- [Record set]
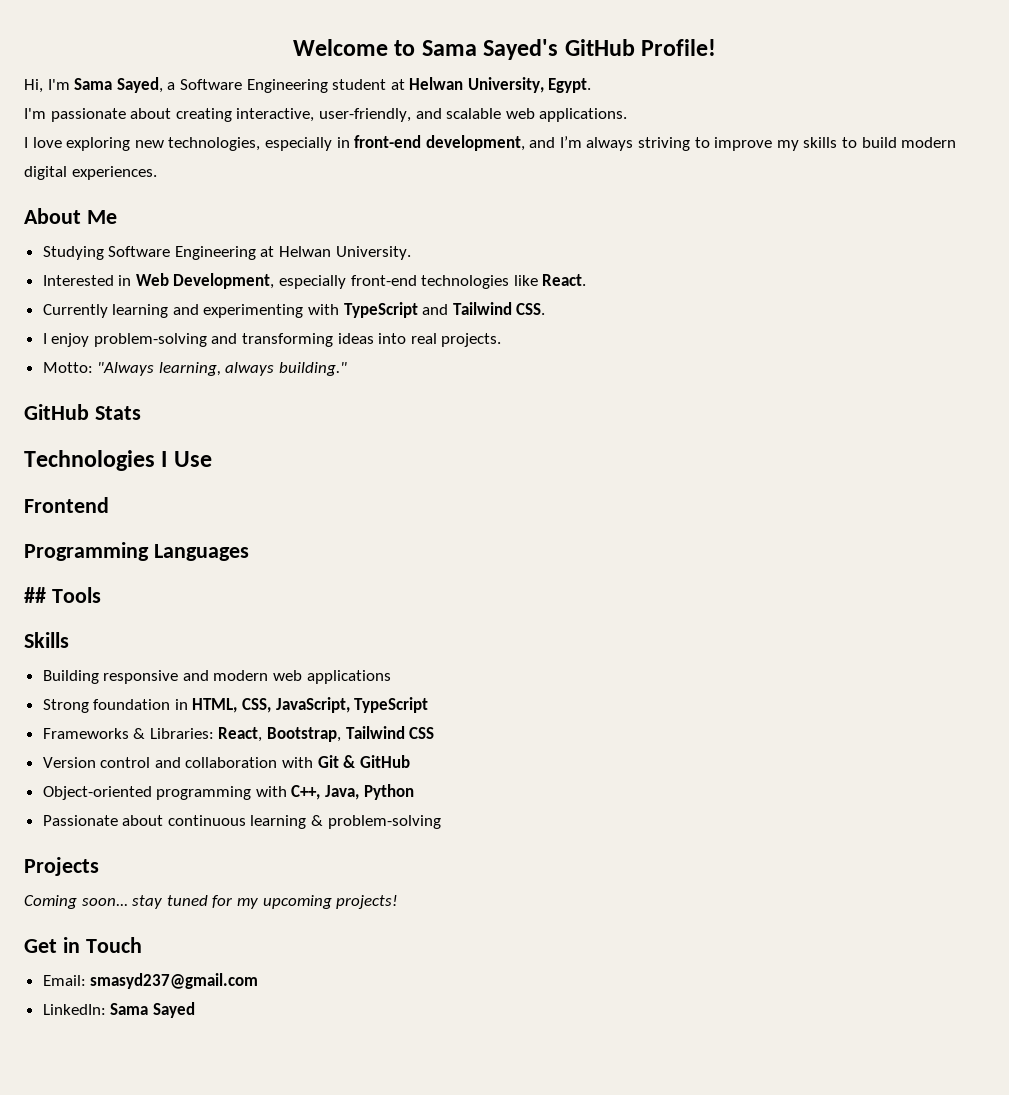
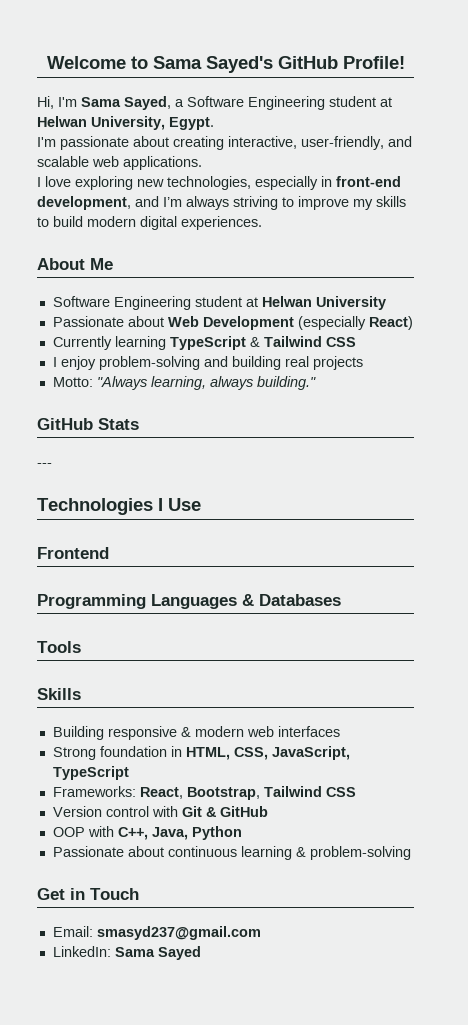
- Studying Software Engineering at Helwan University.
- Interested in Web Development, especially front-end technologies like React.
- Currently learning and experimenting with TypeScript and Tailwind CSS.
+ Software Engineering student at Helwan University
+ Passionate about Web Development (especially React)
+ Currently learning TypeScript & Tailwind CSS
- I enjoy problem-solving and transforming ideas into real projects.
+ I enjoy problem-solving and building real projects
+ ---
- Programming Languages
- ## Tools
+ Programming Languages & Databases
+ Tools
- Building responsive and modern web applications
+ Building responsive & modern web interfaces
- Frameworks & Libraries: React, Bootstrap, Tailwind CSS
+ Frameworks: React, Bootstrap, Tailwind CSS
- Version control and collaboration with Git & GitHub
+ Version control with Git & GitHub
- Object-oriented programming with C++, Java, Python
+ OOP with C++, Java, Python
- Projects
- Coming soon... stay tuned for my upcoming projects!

- [Work task]
Only one stretch of the entries above is wanted: the lines from the one containing "TypeScript & Tailwind CSS" through the one containing "control with Git & GitHub". Please reproduce it exactly.

- [Result for this exercise]
+ Currently learning TypeScript & Tailwind CSS
- I enjoy problem-solving and transforming ideas into real projects.
+ I enjoy problem-solving and building real projects
+ ---
- Programming Languages
- ## Tools
+ Programming Languages & Databases
+ Tools
- Building responsive and modern web applications
+ Building responsive & modern web interfaces
- Frameworks & Libraries: React, Bootstrap, Tailwind CSS
+ Frameworks: React, Bootstrap, Tailwind CSS
- Version control and collaboration with Git & GitHub
+ Version control with Git & GitHub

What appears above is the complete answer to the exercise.